**PROBLEM STATEMENT:**
Copy down all of the data underneath, exactly as shown.

---------- EXERCISE MATERIALS

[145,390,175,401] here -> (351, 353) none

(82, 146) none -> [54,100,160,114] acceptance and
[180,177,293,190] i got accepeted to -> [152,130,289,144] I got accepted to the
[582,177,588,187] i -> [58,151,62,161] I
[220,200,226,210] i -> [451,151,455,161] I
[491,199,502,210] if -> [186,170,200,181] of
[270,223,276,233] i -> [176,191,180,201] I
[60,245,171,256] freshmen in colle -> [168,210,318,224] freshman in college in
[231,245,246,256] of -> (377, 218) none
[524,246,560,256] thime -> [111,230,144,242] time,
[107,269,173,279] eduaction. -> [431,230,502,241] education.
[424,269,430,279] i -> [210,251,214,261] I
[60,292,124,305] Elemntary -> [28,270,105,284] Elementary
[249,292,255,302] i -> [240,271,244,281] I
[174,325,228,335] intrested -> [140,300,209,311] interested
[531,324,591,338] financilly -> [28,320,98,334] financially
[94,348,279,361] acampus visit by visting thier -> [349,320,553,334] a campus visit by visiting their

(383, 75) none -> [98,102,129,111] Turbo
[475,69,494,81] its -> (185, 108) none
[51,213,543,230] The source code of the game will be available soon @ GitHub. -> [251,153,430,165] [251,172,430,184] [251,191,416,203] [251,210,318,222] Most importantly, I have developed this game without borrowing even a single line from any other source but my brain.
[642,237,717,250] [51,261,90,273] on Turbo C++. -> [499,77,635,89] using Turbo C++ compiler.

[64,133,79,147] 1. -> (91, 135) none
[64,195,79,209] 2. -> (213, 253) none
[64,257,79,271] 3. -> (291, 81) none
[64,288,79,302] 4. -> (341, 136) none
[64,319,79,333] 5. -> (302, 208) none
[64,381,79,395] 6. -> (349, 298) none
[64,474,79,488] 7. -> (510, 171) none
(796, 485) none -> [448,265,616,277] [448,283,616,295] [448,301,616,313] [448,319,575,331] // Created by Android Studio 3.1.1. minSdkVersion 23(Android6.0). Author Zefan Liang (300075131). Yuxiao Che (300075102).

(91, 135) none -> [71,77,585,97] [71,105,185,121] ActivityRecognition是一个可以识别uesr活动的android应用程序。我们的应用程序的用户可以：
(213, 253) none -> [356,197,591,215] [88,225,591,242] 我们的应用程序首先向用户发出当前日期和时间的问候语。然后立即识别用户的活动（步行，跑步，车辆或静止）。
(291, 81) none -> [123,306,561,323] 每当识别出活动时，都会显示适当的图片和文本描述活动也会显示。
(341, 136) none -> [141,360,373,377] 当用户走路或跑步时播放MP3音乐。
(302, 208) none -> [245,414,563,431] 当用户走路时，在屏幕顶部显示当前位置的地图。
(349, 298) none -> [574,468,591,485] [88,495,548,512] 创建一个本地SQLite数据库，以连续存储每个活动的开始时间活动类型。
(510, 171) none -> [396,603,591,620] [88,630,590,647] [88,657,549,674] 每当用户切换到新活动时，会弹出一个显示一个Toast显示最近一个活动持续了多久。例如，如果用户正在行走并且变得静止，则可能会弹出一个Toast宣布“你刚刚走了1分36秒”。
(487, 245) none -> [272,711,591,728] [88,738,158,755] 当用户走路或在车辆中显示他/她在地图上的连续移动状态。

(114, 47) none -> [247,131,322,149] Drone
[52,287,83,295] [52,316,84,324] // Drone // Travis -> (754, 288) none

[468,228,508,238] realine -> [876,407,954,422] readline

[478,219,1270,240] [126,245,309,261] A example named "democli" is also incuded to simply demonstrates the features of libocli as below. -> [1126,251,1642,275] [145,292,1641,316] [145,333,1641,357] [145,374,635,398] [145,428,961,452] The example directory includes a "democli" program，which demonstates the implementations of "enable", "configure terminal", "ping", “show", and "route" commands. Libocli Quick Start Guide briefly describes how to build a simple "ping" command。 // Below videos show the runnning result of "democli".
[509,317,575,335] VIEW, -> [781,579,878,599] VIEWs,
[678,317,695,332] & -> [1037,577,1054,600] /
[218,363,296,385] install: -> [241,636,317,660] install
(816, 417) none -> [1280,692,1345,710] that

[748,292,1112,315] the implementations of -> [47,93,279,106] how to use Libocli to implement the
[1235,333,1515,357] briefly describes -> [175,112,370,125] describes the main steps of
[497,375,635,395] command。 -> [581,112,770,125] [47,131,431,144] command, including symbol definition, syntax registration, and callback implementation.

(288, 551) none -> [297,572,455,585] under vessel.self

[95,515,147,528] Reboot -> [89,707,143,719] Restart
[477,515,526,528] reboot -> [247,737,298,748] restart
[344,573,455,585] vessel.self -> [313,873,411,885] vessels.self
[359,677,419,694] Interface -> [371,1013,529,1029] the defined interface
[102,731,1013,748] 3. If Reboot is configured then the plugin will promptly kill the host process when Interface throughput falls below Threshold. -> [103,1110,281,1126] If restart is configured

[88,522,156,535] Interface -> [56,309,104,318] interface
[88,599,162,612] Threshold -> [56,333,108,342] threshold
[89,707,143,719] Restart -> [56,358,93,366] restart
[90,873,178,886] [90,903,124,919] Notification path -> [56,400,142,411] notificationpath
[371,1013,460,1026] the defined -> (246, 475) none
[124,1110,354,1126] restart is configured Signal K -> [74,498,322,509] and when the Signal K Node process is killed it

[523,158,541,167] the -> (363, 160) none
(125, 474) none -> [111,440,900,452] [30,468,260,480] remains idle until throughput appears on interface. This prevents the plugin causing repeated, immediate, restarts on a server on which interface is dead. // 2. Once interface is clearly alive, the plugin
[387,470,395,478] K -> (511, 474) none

--------------------

**ANSWER TO THE EXERCISE:**
[145,390,175,401] here -> (351, 353) none

(82, 146) none -> [54,100,160,114] acceptance and
[180,177,293,190] i got accepeted to -> [152,130,289,144] I got accepted to the
[582,177,588,187] i -> [58,151,62,161] I
[220,200,226,210] i -> [451,151,455,161] I
[491,199,502,210] if -> [186,170,200,181] of
[270,223,276,233] i -> [176,191,180,201] I
[60,245,171,256] freshmen in colle -> [168,210,318,224] freshman in college in
[231,245,246,256] of -> (377, 218) none
[524,246,560,256] thime -> [111,230,144,242] time,
[107,269,173,279] eduaction. -> [431,230,502,241] education.
[424,269,430,279] i -> [210,251,214,261] I
[60,292,124,305] Elemntary -> [28,270,105,284] Elementary
[249,292,255,302] i -> [240,271,244,281] I
[174,325,228,335] intrested -> [140,300,209,311] interested
[531,324,591,338] financilly -> [28,320,98,334] financially
[94,348,279,361] acampus visit by visting thier -> [349,320,553,334] a campus visit by visiting their

(383, 75) none -> [98,102,129,111] Turbo
[475,69,494,81] its -> (185, 108) none
[51,213,543,230] The source code of the game will be available soon @ GitHub. -> [251,153,430,165] [251,172,430,184] [251,191,416,203] [251,210,318,222] Most importantly, I have developed this game without borrowing even a single line from any other source but my brain.
[642,237,717,250] [51,261,90,273] on Turbo C++. -> [499,77,635,89] using Turbo C++ compiler.

[64,133,79,147] 1. -> (91, 135) none
[64,195,79,209] 2. -> (213, 253) none
[64,257,79,271] 3. -> (291, 81) none
[64,288,79,302] 4. -> (341, 136) none
[64,319,79,333] 5. -> (302, 208) none
[64,381,79,395] 6. -> (349, 298) none
[64,474,79,488] 7. -> (510, 171) none
(796, 485) none -> [448,265,616,277] [448,283,616,295] [448,301,616,313] [448,319,575,331] // Created by Android Studio 3.1.1. minSdkVersion 23(Android6.0). Author Zefan Liang (300075131). Yuxiao Che (300075102).

(91, 135) none -> [71,77,585,97] [71,105,185,121] ActivityRecognition是一个可以识别uesr活动的android应用程序。我们的应用程序的用户可以：
(213, 253) none -> [356,197,591,215] [88,225,591,242] 我们的应用程序首先向用户发出当前日期和时间的问候语。然后立即识别用户的活动（步行，跑步，车辆或静止）。
(291, 81) none -> [123,306,561,323] 每当识别出活动时，都会显示适当的图片和文本描述活动也会显示。
(341, 136) none -> [141,360,373,377] 当用户走路或跑步时播放MP3音乐。
(302, 208) none -> [245,414,563,431] 当用户走路时，在屏幕顶部显示当前位置的地图。
(349, 298) none -> [574,468,591,485] [88,495,548,512] 创建一个本地SQLite数据库，以连续存储每个活动的开始时间活动类型。
(510, 171) none -> [396,603,591,620] [88,630,590,647] [88,657,549,674] 每当用户切换到新活动时，会弹出一个显示一个Toast显示最近一个活动持续了多久。例如，如果用户正在行走并且变得静止，则可能会弹出一个Toast宣布“你刚刚走了1分36秒”。
(487, 245) none -> [272,711,591,728] [88,738,158,755] 当用户走路或在车辆中显示他/她在地图上的连续移动状态。

(114, 47) none -> [247,131,322,149] Drone
[52,287,83,295] [52,316,84,324] // Drone // Travis -> (754, 288) none

[468,228,508,238] realine -> [876,407,954,422] readline

[478,219,1270,240] [126,245,309,261] A example named "democli" is also incuded to simply demonstrates the features of libocli as below. -> [1126,251,1642,275] [145,292,1641,316] [145,333,1641,357] [145,374,635,398] [145,428,961,452] The example directory includes a "democli" program，which demonstates the implementations of "enable", "configure terminal", "ping", “show", and "route" commands. Libocli Quick Start Guide briefly describes how to build a simple "ping" command。 // Below videos show the runnning result of "democli".
[509,317,575,335] VIEW, -> [781,579,878,599] VIEWs,
[678,317,695,332] & -> [1037,577,1054,600] /
[218,363,296,385] install: -> [241,636,317,660] install
(816, 417) none -> [1280,692,1345,710] that

[748,292,1112,315] the implementations of -> [47,93,279,106] how to use Libocli to implement the
[1235,333,1515,357] briefly describes -> [175,112,370,125] describes the main steps of
[497,375,635,395] command。 -> [581,112,770,125] [47,131,431,144] command, including symbol definition, syntax registration, and callback implementation.

(288, 551) none -> [297,572,455,585] under vessel.self

[95,515,147,528] Reboot -> [89,707,143,719] Restart
[477,515,526,528] reboot -> [247,737,298,748] restart
[344,573,455,585] vessel.self -> [313,873,411,885] vessels.self
[359,677,419,694] Interface -> [371,1013,529,1029] the defined interface
[102,731,1013,748] 3. If Reboot is configured then the plugin will promptly kill the host process when Interface throughput falls below Threshold. -> [103,1110,281,1126] If restart is configured

[88,522,156,535] Interface -> [56,309,104,318] interface
[88,599,162,612] Threshold -> [56,333,108,342] threshold
[89,707,143,719] Restart -> [56,358,93,366] restart
[90,873,178,886] [90,903,124,919] Notification path -> [56,400,142,411] notificationpath
[371,1013,460,1026] the defined -> (246, 475) none
[124,1110,354,1126] restart is configured Signal K -> [74,498,322,509] and when the Signal K Node process is killed it

[523,158,541,167] the -> (363, 160) none
(125, 474) none -> [111,440,900,452] [30,468,260,480] remains idle until throughput appears on interface. This prevents the plugin causing repeated, immediate, restarts on a server on which interface is dead. // 2. Once interface is clearly alive, the plugin
[387,470,395,478] K -> (511, 474) none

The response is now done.